Heureusement, Loïc parvient à compléter son dossier et à le faire parvenir à temps. Il patiente ensuite, jusqu’à ce qu’une nouvelle inattendue lui parvienne : il fait partie des 1 500 postulants retenus. « L’agence spatiale nous a répondu, à la clôture des inscriptions, qu’il y avait plus de 23 000 candidats. Le calendrier de réponses allait donc être un peu plus long que prévu, le temps qu’ils étudient chaque candidature. C’est vrai qu’avec la rentrée scolaire qui démarrait en septembre, j’avais un peu mis ça de côté dans ma tête. J’ai reçu un mail pendant les vacances de la Toussaint, m’indiquant que j’étais pris. Il y a pire comme nouvelle ! » Mi-novembre, il se rend donc à Hambourg pour y passer des tests psychotechniques dans un centre d’examen affilié à l’agence spatiale européenne : « C’est sous la forme de QCM ou de réponses libres. Il y avait un test de maths, un test de physique, deux questionnaires psychologiques avec chacun 250 questions. On devait répondre en 40 minutes à chaque fois. Tout ça est en anglais, donc on ne peut pas tricher, on répond vraiment la première chose qui nous vient quand on lit les différentes propositions. C’est vraiment pour définir un profil psychologique. Après, il y avait des épreuves psychotechnique », raconte Loïc.

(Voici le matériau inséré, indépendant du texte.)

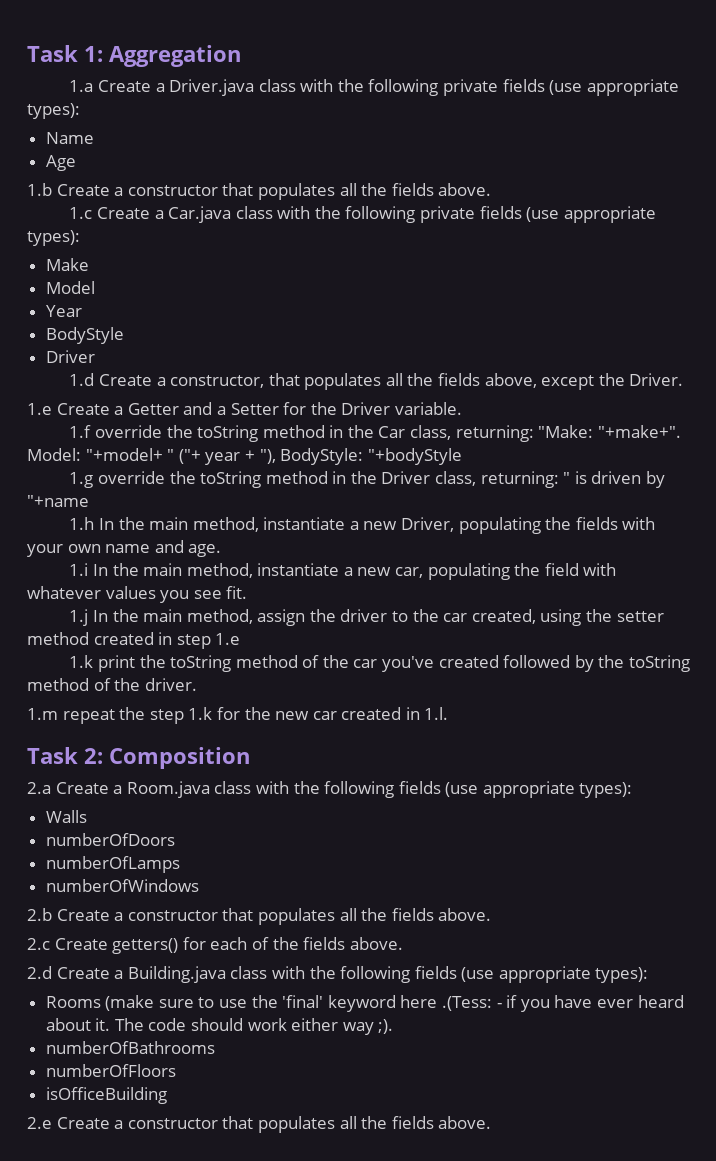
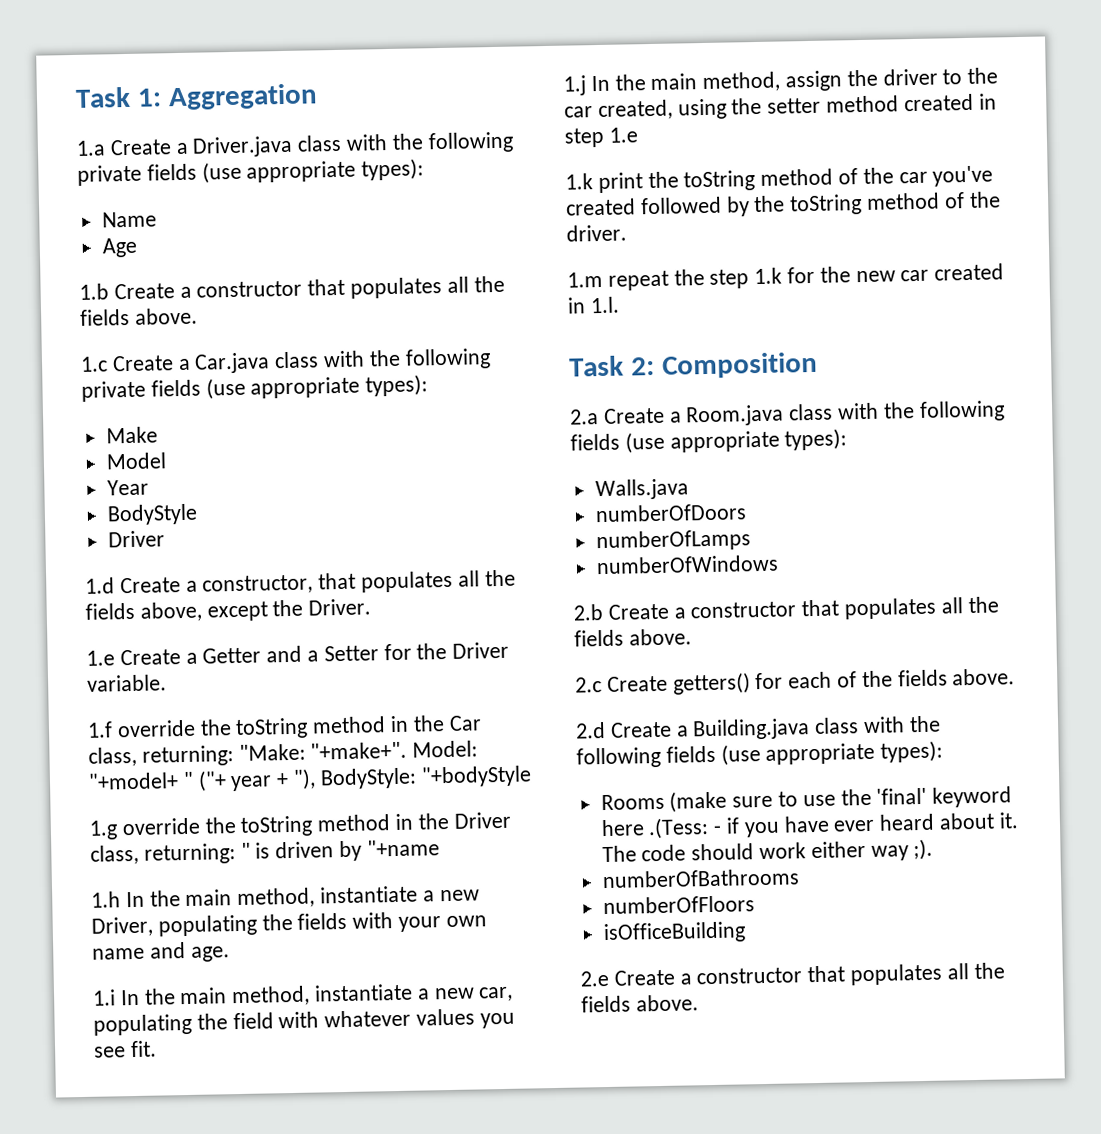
[45,810,87,823] Walls -> [594,478,689,501] Walls.java

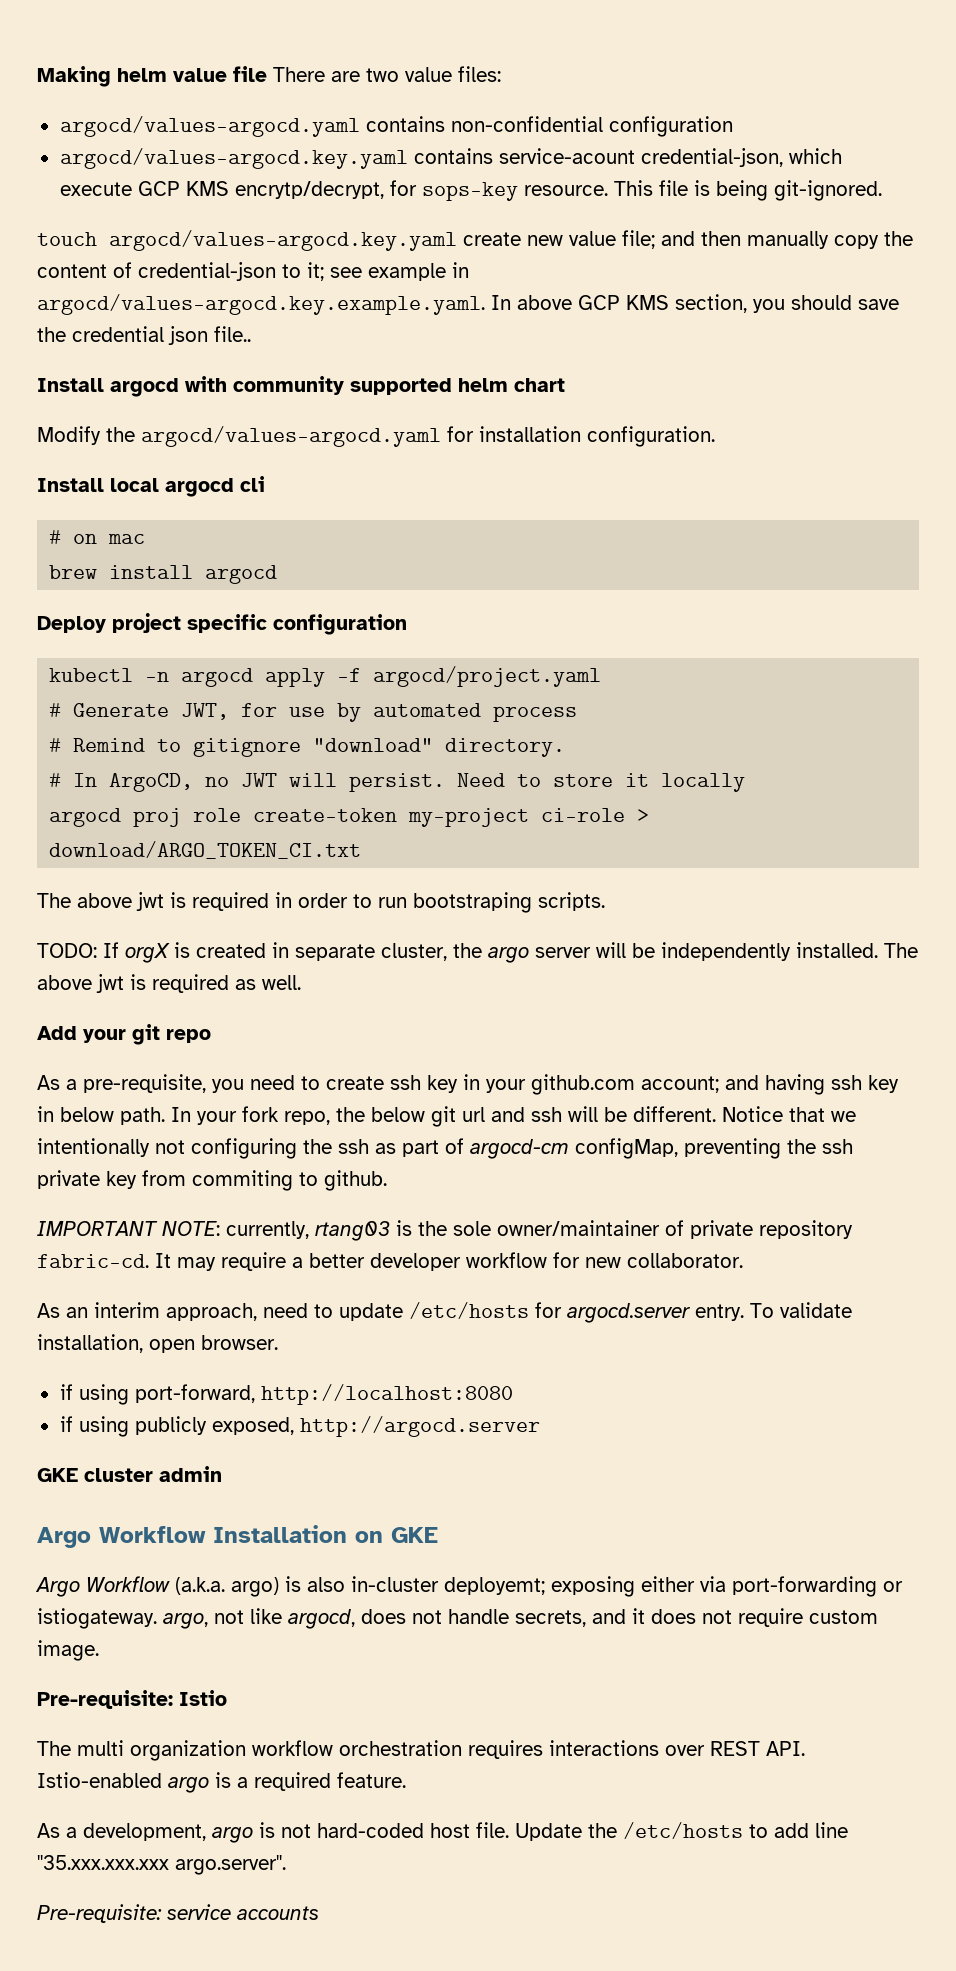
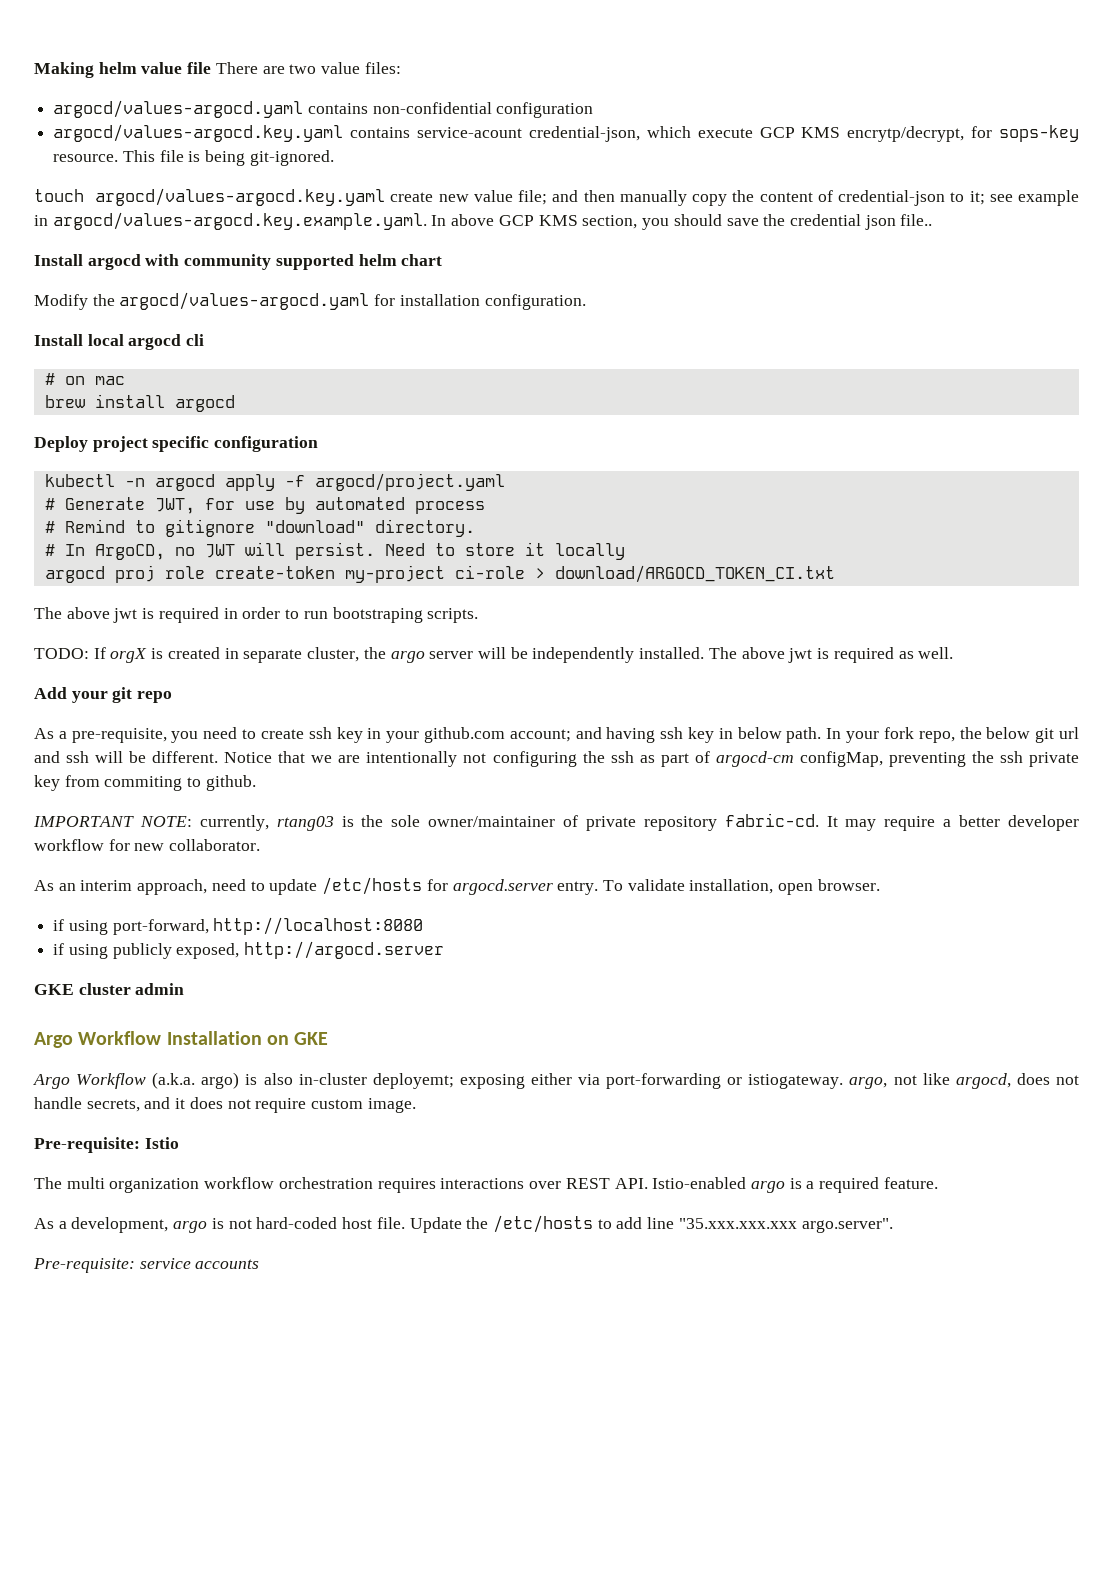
[49,841,362,859] download/ARGO_TOKEN_CI.txt -> [554,565,835,583] download/ARGOCD_TOKEN_CI.txt
(856, 1116) none -> [338,755,361,763] are

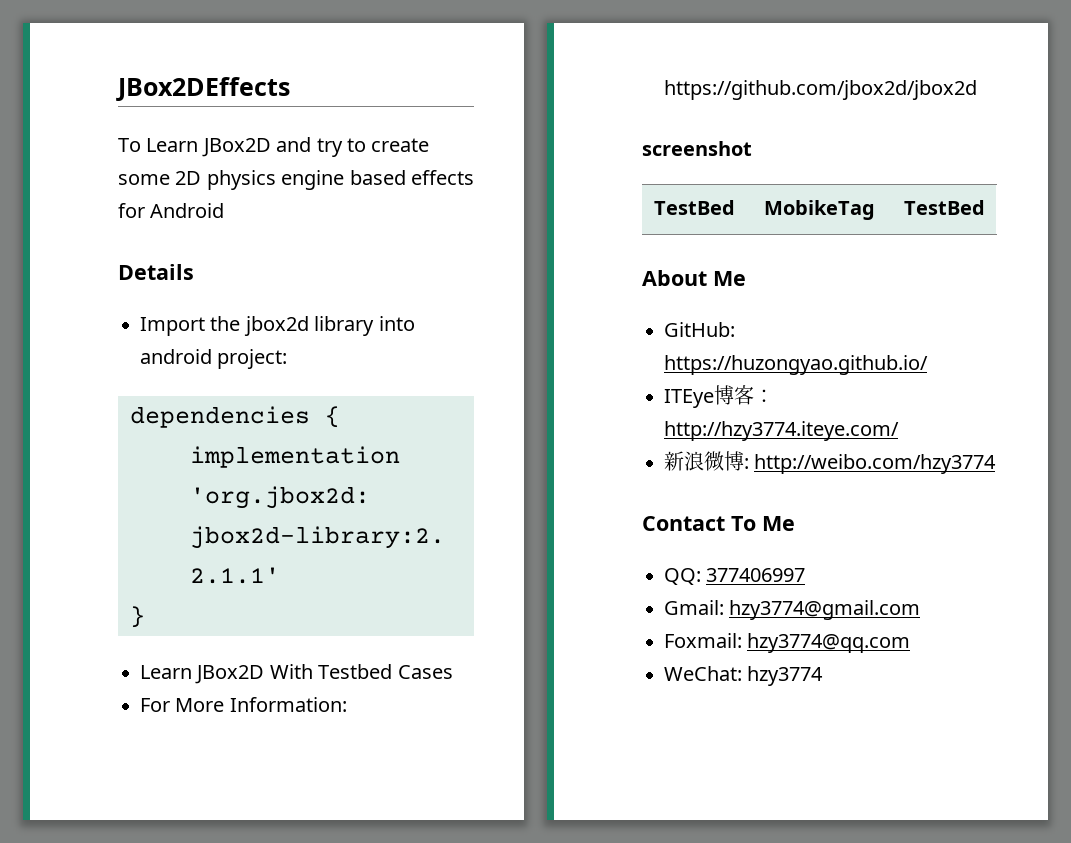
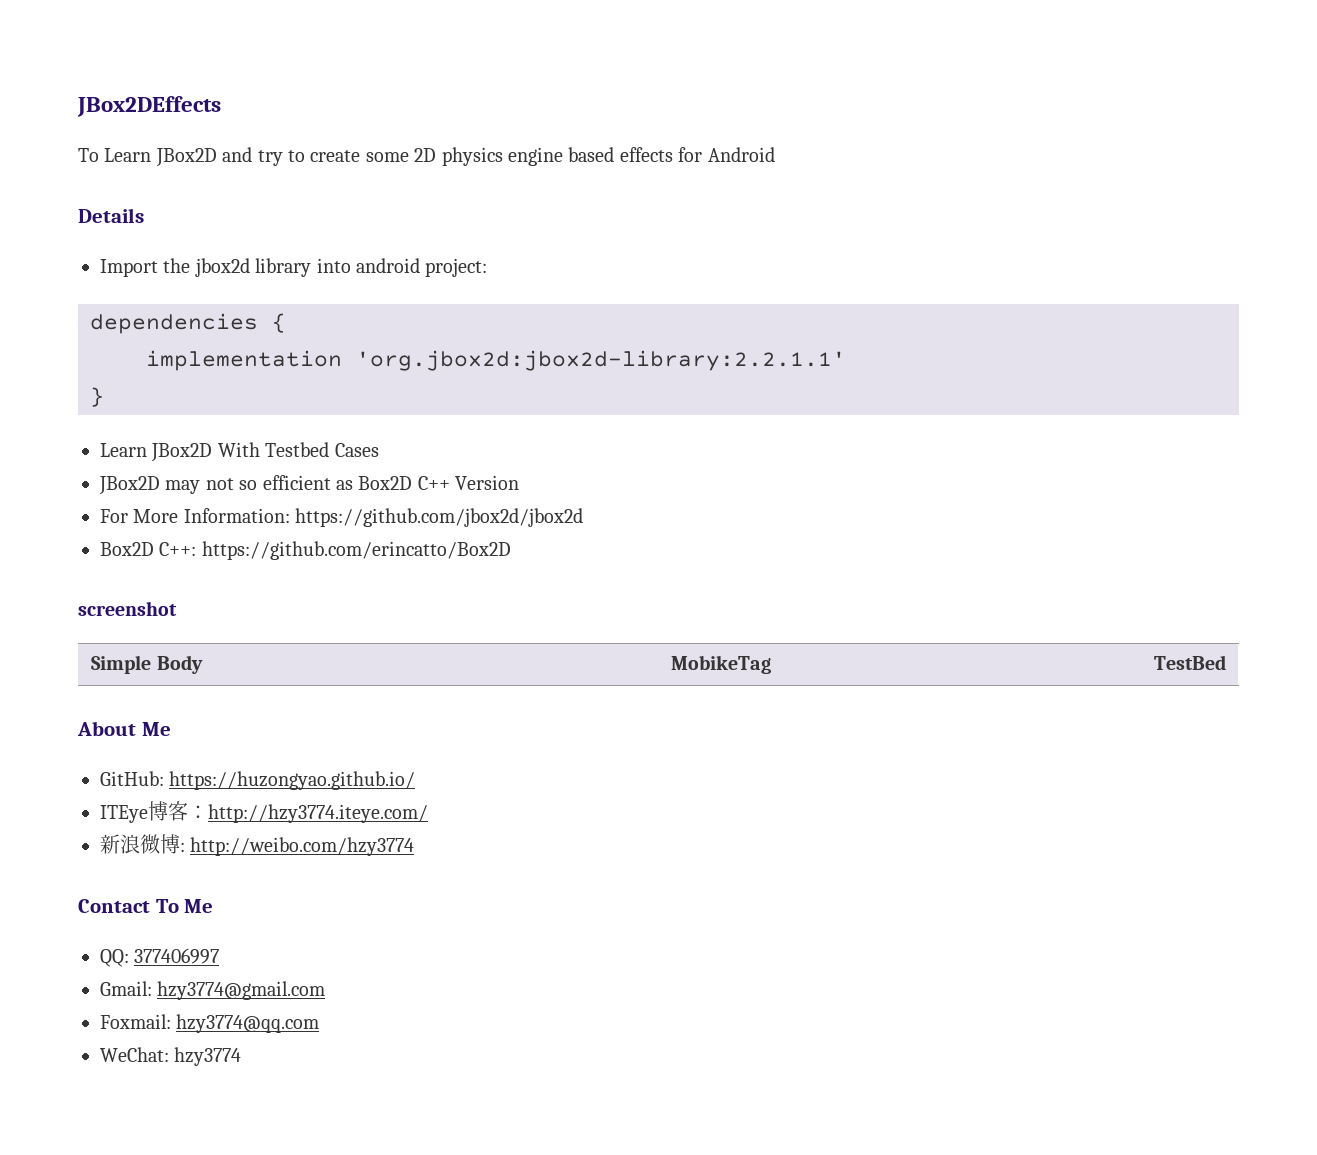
(453, 672) none -> [99,475,520,495] // JBox2D may not so efficient as Box2D C++ Version
(977, 90) none -> [100,541,511,560] // Box2D C++: https://github.com/erincatto/Box2D
[654,200,736,215] TestBed -> [91,655,203,674] Simple Body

Des tests psychotechniques pointus
Ces examens sont un véritable challenge pour ce professeur : « Il y en a une où on vous demande de visualiser un cube. Sur ce cube, une voix en anglais vous dit qu’il y a une croix sur une des faces, que ce soit devant, derrière, à gauche à droite… Ensuite il y a une succession d’opérations. Vous entendez « right, left, bottom, up… ». Le cube pivote et vous devez le suivre et dire où est la croix. Les mains doivent rester sur le bureau, c’est vraiment pour tester la visualisation spatiale. » Il raconte en détail comment les futurs astronautes européens sont choisis : « Par exemple, il y a une suite de nombre compris entre 1 et 9, pas une suite logique, et vous ne savez pas si elle va s’arrêter au bout de 10 secondes ou au bout de 3 minutes et quand elle s’arrête vous devez donner le plus de chiffres possible en partant du dernier que vous avez entendu. »
Des épreuves de mémoire
Mémoire auditive, visuelle ou spatiale, les candidats doivent se dépasser, raconte Loïc : « Il y avait des questions de mémoire, où on associe des chiffres à des formes ou à des lettres, il y en a 8 qui défilent et à partir du 9 ou 10ème on vous demande de vous souvenir de certains premier tout en apprenant les nouveaux qui arrivent au fur et à mesure. » Au total, ce sont 48 heures d’épreuves auxquelles Loïc a dû se préparer en un temps record, tout en continuant d’exercer son métier : « J’essayais de faire un atelier par soir. Quand je l’ai appris, c’était la fin des vacances, je reprenais le travail donc je ne pouvais pas y passer mes journées mais j’en ai fait tous les jours. Tous les candidats ont la même durée entre le moment où ils sont prévenus et le passage des épreuves. On a tous eu 15 jours de préparation. » Il a été évalué aux côtés de 25 autres candidats venus des 4 coins de l’Europe, avec qui il a gardé contact.
« Wow, j’y suis »
Loïc attend désormais les résultats de ces épreuves, même s’il a déjà un peu la tête dans les étoiles : « Quand j’ai reçu le mail, pendant 30 secondes ça vous assoit. Vous vous dites « Wow, j’y suis ». C’était un rêve et j’en suis pleinement heureux. Il y a une porte de possibles qui vient de s’ouvrir. Je ne suis pas en train de me projeter jusqu’à la 6ème phase, je prends chaque étape comme elle vient et je suis très content. » Il a même eu une petite pensée pour sa terre natale pendant ses examens : « Il y avait certaines questions du QCM de physique qui étaient sur la pression hydrostatique. Et là, en tant qu’Auvergnat, on se dit qu’on n’a pas le droit de se tromper ! J’étais content, c’est valorisant de se rendre compte que, sur le papier, dans un dossier, des profils qui ne sont pas qu’aérospatiaux sont recherchés. J’ai la chance de faire au quotidien de la physique, de la chimie, des maths… J’ai mis ça en avant et ça a matché, ça fait partie des choses sur lesquelles ils se sont arrêtées », se félicite Loïc. Il espère bien faire partie des 6 qui seront retenus à la fin de cette session de recrutement. En attendant, il saura s’il peut poursuivre l’aventure pour la troisième étape de sa candidature début février.